对Node autoscaling: how it works and its features

对Which business scenarios node autoscaling supports

对Important considerations before using node autoscaling

对When scaling in, subscription instances are removed from the cluster but not released. To avoid extra costs, use pay-as-you-go instances when enabling this feature.

Important notes

  • Before you begin, make sure you have enabled Auto Scaling (ESS).

  • See Important notes for quotas and limits on node scaling.

  • Node autoscaling has known limitations with certain scheduling policies. These may cause scaling results to differ from expectations. If your workloads or components use unsupported scheduling policies, adjust them as follows:

    • Solution 1: Switch to instant node elasticity.

    • Solution 2: Deploy affected workloads or components in node pools where node scaling is disabled.

      For example, deploy the ack-node-local-dns-admission-controller component in a node pool where node scaling is disabled, and declare the following node affinity requirements in the component configuration.

      nodeAffinity:
        requiredDuringSchedulingIgnoredDuringExecution:
          nodeSelectorTerms:
          - matchExpressions:
            - key: "k8s.aliyun.com"
              operator: "NotIn"
              values: ["true"]
  • The cluster-autoscaler component requires node resources during updates or deployments. If resources are insufficient, updates or deployments may fail and cause scaling errors. Ensure sufficient node resources.

This feature includes the following steps:

  1. Step 1: Enable node autoscaling for the cluster: The automatic scaling policies configured for node pools take effect only after you enable the node autoscaling feature at the cluster level.

  2. Step 2: Configure an elastic node pool: Node autoscaling applies only to node pools configured for auto-scaling. So, set the scaling mode of your target node pool to Auto.

Step 1: Enable node autoscaling for the cluster

  1. Log on to the Container Service Management Console . In the navigation pane on the left, click Clusters.

  2. On the Clusters page, click the name of your cluster. In the navigation pane on the left, click Nodes > Node Pools.

  3. On the Node Pools page, click Configure next to Node Scaling.

    1.jpg

  4. If this is your first time using node autoscaling, follow the on-screen prompts to enable ESS and complete authorization. Skip this step if ESS is already enabled and authorized.

    • For ACK managed clusters: Complete the AliyunCSManagedAutoScalerRole authorization.

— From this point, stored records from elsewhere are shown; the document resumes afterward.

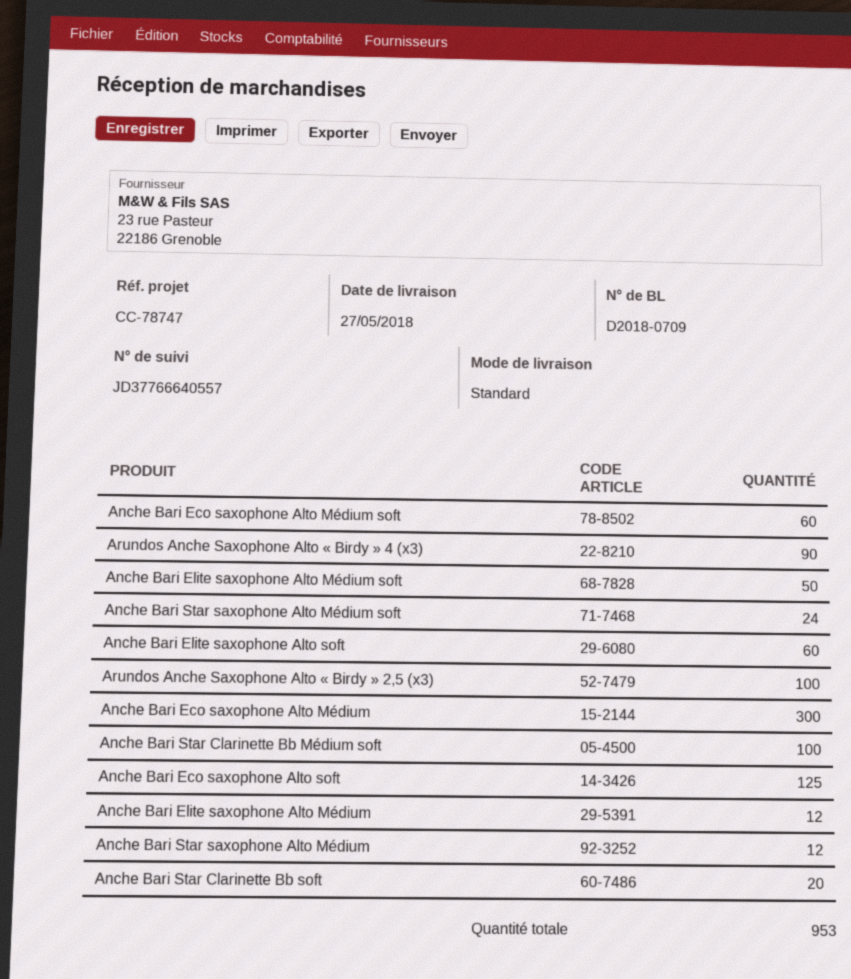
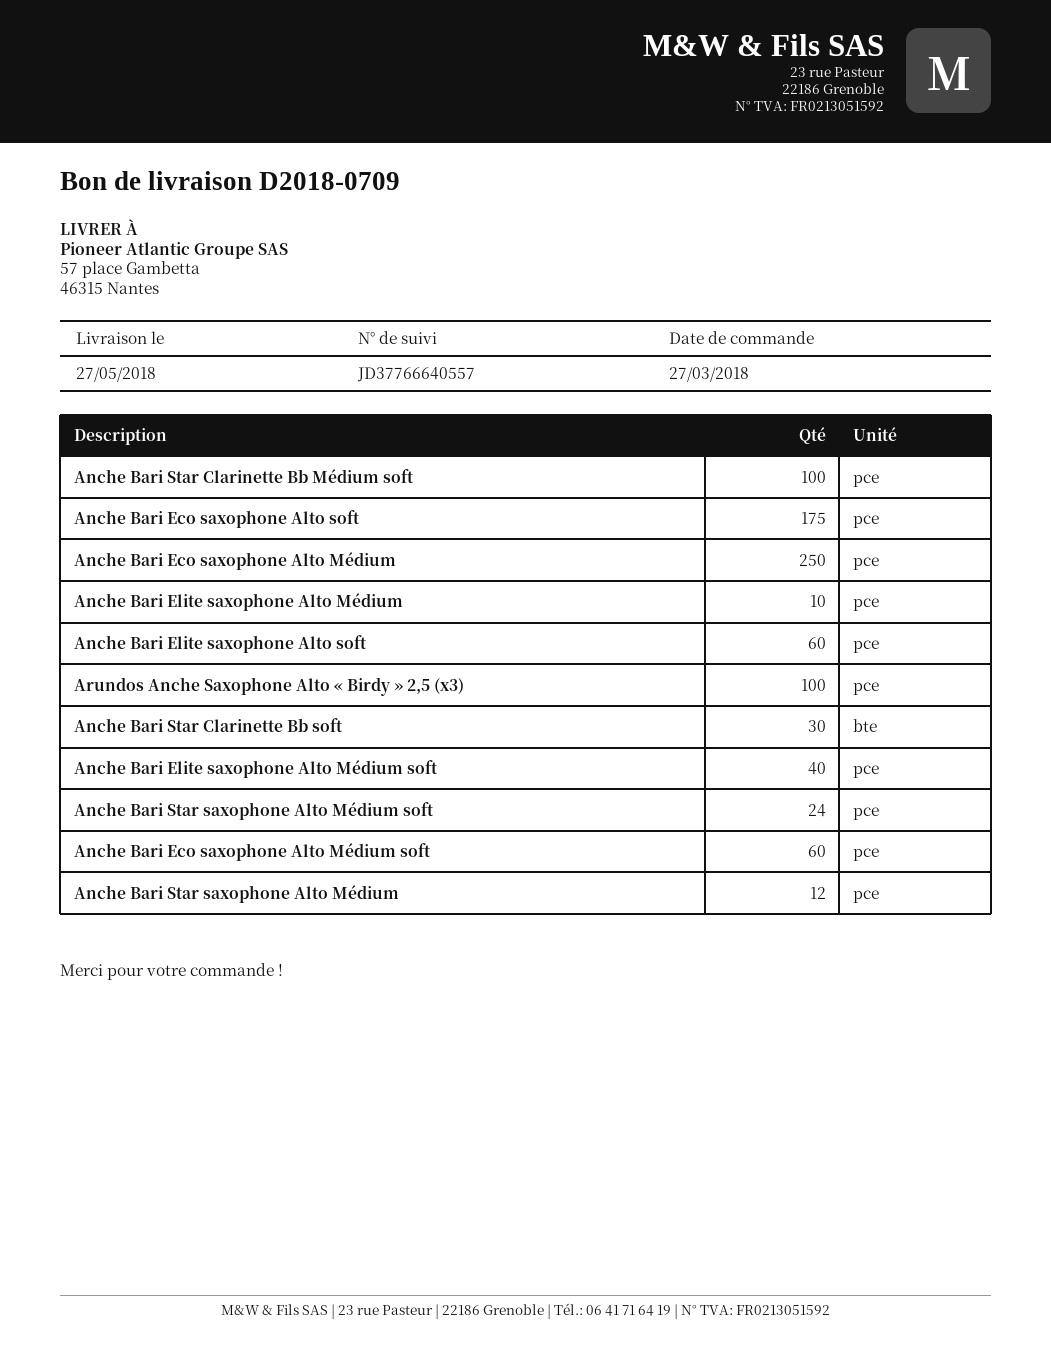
Arundos Anche Saxophone Alto « Birdy » 4 (x3): 90 -> none
Anche Bari Elite saxophone Alto Médium soft: 50 -> 40
Anche Bari Eco saxophone Alto Médium: 300 -> 250
Anche Bari Eco saxophone Alto soft: 125 -> 175
Anche Bari Elite saxophone Alto Médium: 12 -> 10
Anche Bari Star Clarinette Bb soft: 20 -> 30

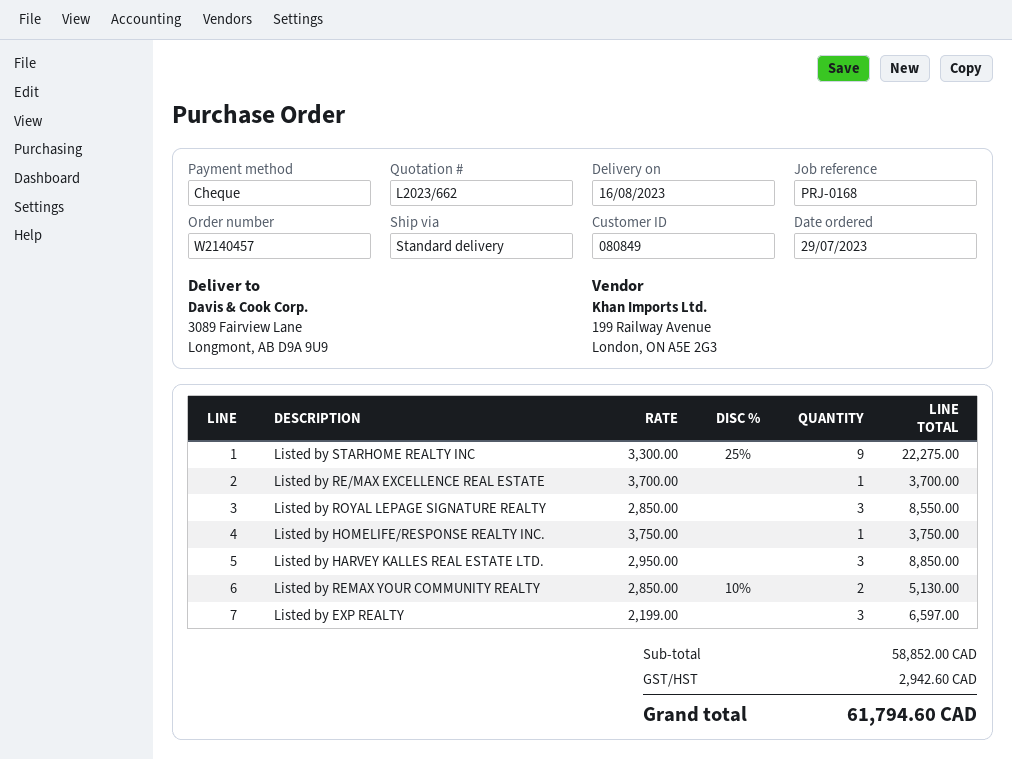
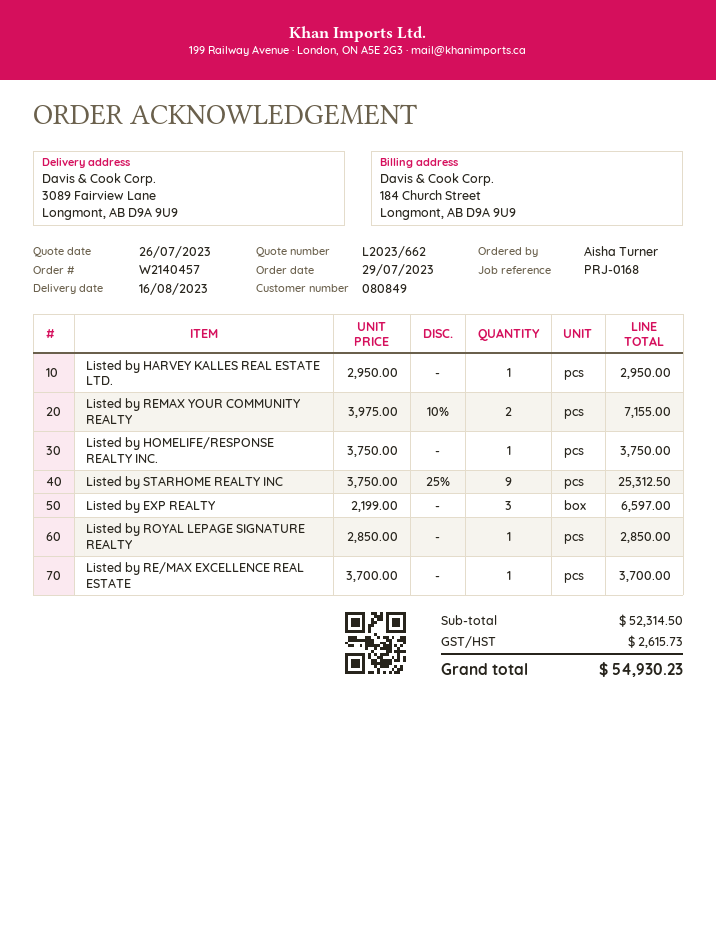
Listed by STARHOME REALTY INC: 9 x 3300.00 - 25% = 22275.00 -> 9 x 3750.00 - 25% = 25312.50
Listed by ROYAL LEPAGE SIGNATURE REALTY: 3 x 2850.00 = 8550.00 -> 1 x 2850.00 = 2850.00
Listed by HARVEY KALLES REAL ESTATE LTD.: 3 x 2950.00 = 8850.00 -> 1 x 2950.00 = 2950.00
Listed by REMAX YOUR COMMUNITY REALTY: 2 x 2850.00 - 10% = 5130.00 -> 2 x 3975.00 - 10% = 7155.00
subtotal: 58852.00 -> 52314.50
tax: 2942.60 -> 2615.73
total: 61794.60 -> 54930.23

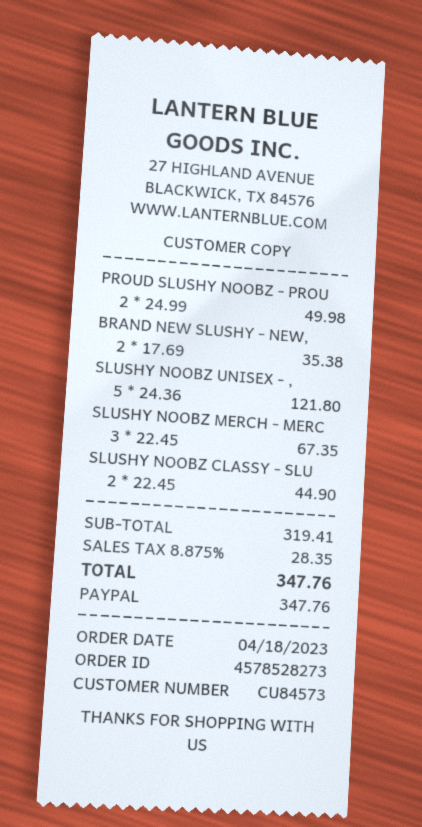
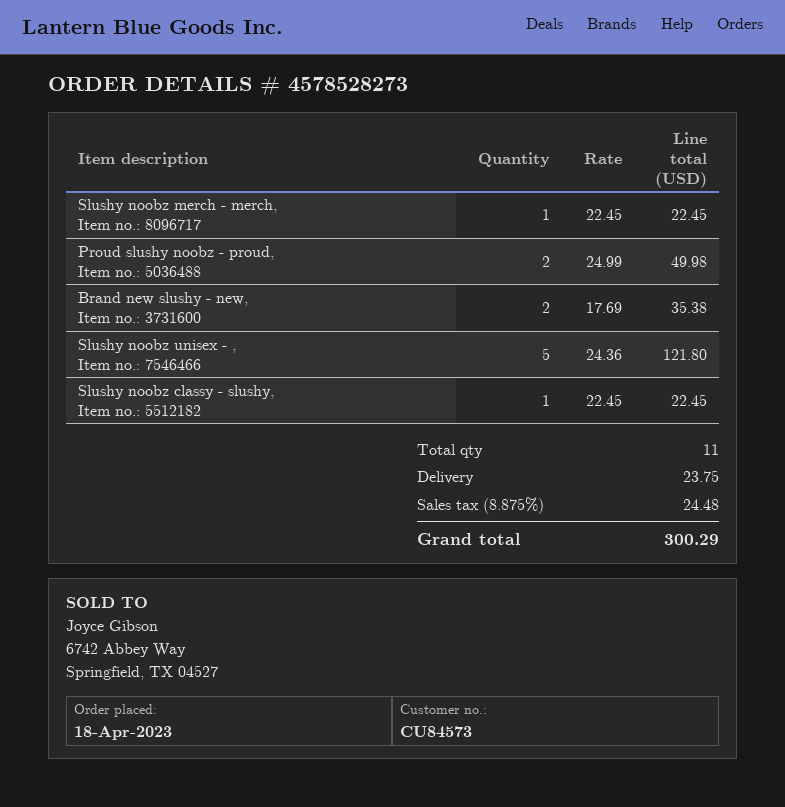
SLUSHY NOOBZ MERCH - MERC: 3 x 22.45 = 67.35 -> 1 x 22.45 = 22.45
SLUSHY NOOBZ CLASSY - SLU: 2 x 22.45 = 44.90 -> 1 x 22.45 = 22.45
shipping: none -> 23.75
tax: 8.875% = 28.35 -> 8.875% = 24.48
total: 347.76 -> 300.29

    • For ACK dedicated clusters: Authorize both the KubernetesWorkerRole role and the AliyunCSManagedAutoScalerRolePolicy system policy. Use the links below.

      image

  5. On the Node Scaling Configuration page, set Node Scaling Method to Auto Scaling. Configure the scaling settings and click OK.

    You can change the node scaling method later. To switch, select instant node elasticity, then carefully read and follow the on-screen instructions.

    Setting

    Description

    Node Pool Scale-Out Order Policy

    • Random policy: When multiple node pools are eligible for scale-out, pick one at random.

    • Default policy: When multiple node pools are eligible for scale-out, pick the one with the least resource waste.

    • Priority policy: When multiple node pools are eligible for scale-out, pick the one with the highest priority.

      Set node pool priority using the Node Pool Scale-Out Priority parameter.

    Node Pool Scale-Out Priority

    Set the scale-out priority for a node pool. This setting takes effect only when Node Pool Scale-Out Order Policy is set to Priority policy.

    Valid values: integers from 1 to 100. Higher numbers mean higher priority.

    Click Add to the right of the parameter. Select a node pool with auto-scaling enabled and assign it a priority.

    If no node pool with auto-scaling enabled is available, skip this setting now. Set priorities after completing Step 2: Configure an elastic node pool.

    Elasticity Sensitivity

    Adjust how often the system checks whether scaling is needed. Default value: 60 seconds.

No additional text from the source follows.